Today I had to use the button to reset because I messed up doing something and system froze. Well like always before I force shut down I try to reset but it never works.
This is exactly what happens: I press the reset button then the system pretends to be restarting but it never boots, no beeps no image or anything and thats it.
Been using power button restart if system freezes.
Checked the connections in the motherboard and everything is correctly connected.
Could it be some option in the bios ?

Thanks


----------



## Krazy Owl (Jan 7, 2013)

You swapped the 2 plugs on motherboard thats the only thing I can see. Usually the problem you describe is that for the power button who goes into StandBy mode when you push the power button.


----------



## DiogoCDS19 (Jan 7, 2013)

Well just to be 100% sure I rechecked the connections and its properly connected. Did some testing and found out that it will only reset if I press it twice like: press it once wait like 10 seconds and press again. That way system will reset and boot.
Also tried to reset right after system boots (before windows loads) and it resets with a single press.
After windows loads gotta press it twice like I explained.
Oh and by the way, my motherboard as 2 onboard switches (power and reset) and it does exactly the same if I use the onboard switch.


----------



## Frag_Maniac (Jan 7, 2013)

Most reset buttons work with a single tap, but have you tried holding it down like one would a main power button?


----------



## DiogoCDS19 (Jan 7, 2013)

Yeh, I know most work with single tap, thats why there should be something wrong.
Happens the same if I hold it down, 1 single tap and it stays there forever doing nothing with a dark screen


----------



## m&m's (Jan 7, 2013)

Even if it looks correctly connected, try to unplug the motherboard power connector (24pins), verify that there is not dust and replug it.


----------



## Krazy Owl (Jan 7, 2013)

I guess there is à function in the board bios that make you choose how to use the reset button.


----------



## TRWOV (Jan 7, 2013)

or a broken switch


----------



## DiogoCDS19 (Jan 7, 2013)

Its probably broken I guess. 
Thanks for all the help anyway.


----------



## animal007uk (Jan 7, 2013)

If the screen goes black from one press i don't see how the button is broken, Are you sure you haven't changed how windows reacts to that button when you press it?


----------



## DiogoCDS19 (Jan 7, 2013)

animal007uk said:


> If the screen goes black from one press i don't see how the button is broken, Are you sure you haven't changed how windows reacts to that button when you press it?
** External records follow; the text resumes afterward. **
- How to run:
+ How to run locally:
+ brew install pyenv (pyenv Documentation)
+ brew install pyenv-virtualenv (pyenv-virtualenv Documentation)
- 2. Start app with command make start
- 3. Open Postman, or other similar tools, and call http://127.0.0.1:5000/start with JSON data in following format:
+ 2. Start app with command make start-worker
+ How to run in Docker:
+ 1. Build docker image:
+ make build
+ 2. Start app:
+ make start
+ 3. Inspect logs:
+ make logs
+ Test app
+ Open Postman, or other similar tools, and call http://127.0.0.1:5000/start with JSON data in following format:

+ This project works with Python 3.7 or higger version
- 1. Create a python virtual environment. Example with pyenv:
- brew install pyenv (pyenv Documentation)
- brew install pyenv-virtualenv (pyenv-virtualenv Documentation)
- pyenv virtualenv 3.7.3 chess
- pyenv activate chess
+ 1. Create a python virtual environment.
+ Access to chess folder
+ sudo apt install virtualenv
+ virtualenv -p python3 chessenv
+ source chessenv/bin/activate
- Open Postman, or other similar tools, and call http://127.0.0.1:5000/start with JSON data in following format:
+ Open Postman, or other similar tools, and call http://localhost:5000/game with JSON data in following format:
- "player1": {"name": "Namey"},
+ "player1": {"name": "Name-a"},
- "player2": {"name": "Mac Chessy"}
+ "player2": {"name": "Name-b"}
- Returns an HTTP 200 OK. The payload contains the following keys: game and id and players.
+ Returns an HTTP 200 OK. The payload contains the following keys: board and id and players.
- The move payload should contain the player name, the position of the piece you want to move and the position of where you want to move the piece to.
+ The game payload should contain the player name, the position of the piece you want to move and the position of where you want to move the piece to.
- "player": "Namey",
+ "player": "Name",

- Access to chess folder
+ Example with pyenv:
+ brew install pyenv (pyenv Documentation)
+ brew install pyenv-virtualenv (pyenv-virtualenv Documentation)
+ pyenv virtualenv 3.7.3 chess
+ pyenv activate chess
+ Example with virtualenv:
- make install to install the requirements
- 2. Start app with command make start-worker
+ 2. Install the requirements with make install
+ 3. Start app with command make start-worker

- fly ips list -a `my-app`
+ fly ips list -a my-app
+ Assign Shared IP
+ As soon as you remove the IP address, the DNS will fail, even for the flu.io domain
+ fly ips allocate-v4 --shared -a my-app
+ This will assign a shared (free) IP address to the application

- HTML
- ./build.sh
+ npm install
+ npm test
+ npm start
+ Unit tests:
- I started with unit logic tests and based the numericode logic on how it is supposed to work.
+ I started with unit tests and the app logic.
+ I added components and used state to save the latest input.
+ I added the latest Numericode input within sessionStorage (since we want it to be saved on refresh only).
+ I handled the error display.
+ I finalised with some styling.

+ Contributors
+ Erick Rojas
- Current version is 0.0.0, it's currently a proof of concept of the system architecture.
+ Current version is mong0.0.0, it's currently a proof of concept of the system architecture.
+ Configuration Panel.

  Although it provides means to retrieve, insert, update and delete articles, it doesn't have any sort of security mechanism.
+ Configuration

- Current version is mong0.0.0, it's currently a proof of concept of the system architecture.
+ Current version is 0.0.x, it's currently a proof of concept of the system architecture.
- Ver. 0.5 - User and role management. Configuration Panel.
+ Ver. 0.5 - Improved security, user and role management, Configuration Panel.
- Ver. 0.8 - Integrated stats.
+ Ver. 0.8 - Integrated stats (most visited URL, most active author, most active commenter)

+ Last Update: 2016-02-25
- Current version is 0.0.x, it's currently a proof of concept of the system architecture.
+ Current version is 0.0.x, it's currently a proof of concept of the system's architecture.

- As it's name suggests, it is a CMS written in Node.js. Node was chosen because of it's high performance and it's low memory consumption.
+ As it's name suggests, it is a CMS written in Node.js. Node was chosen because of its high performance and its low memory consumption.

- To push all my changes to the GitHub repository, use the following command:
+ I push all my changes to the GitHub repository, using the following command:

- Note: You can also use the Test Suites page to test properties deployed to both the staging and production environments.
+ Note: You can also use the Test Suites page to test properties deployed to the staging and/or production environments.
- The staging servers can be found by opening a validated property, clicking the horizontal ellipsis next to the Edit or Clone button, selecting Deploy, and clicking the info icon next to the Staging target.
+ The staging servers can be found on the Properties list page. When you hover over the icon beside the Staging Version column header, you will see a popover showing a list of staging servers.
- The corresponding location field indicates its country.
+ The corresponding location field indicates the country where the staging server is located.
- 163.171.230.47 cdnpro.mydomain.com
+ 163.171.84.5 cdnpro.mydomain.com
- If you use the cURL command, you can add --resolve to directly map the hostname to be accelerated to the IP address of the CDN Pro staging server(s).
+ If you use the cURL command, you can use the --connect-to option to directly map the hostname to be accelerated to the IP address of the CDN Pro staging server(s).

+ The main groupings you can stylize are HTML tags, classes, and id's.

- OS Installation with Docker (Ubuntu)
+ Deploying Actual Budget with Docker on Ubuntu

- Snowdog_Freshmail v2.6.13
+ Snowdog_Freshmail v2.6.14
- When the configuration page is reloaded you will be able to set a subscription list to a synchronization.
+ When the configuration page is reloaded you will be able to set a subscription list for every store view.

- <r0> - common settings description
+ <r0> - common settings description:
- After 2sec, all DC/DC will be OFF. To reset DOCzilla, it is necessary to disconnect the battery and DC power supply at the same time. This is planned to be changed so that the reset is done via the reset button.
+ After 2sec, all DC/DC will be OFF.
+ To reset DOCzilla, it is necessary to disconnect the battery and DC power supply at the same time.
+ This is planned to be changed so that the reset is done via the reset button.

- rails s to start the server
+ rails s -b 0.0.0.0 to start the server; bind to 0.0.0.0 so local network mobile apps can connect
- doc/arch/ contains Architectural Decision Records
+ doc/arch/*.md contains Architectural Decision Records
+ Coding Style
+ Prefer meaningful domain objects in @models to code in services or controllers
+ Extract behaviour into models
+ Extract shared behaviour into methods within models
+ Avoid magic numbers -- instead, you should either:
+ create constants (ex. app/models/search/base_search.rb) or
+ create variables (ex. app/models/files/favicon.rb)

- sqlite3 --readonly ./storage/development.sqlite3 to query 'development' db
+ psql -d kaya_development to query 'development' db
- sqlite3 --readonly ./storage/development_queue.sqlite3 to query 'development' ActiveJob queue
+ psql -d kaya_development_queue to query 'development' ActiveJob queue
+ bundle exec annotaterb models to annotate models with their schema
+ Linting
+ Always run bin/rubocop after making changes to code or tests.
I don't know... It goes black but system doesn't boot.
No I didn't change anything.


----------



## animal007uk (Jan 7, 2013)

DiogoCDS19 said:


> I don't know... It goes black but system doesn't boot.
> No I didn't change anything.



Hmm it is a strange one, I will serch round the net to see if i can find any info and update this post if i manage to find anything.


----------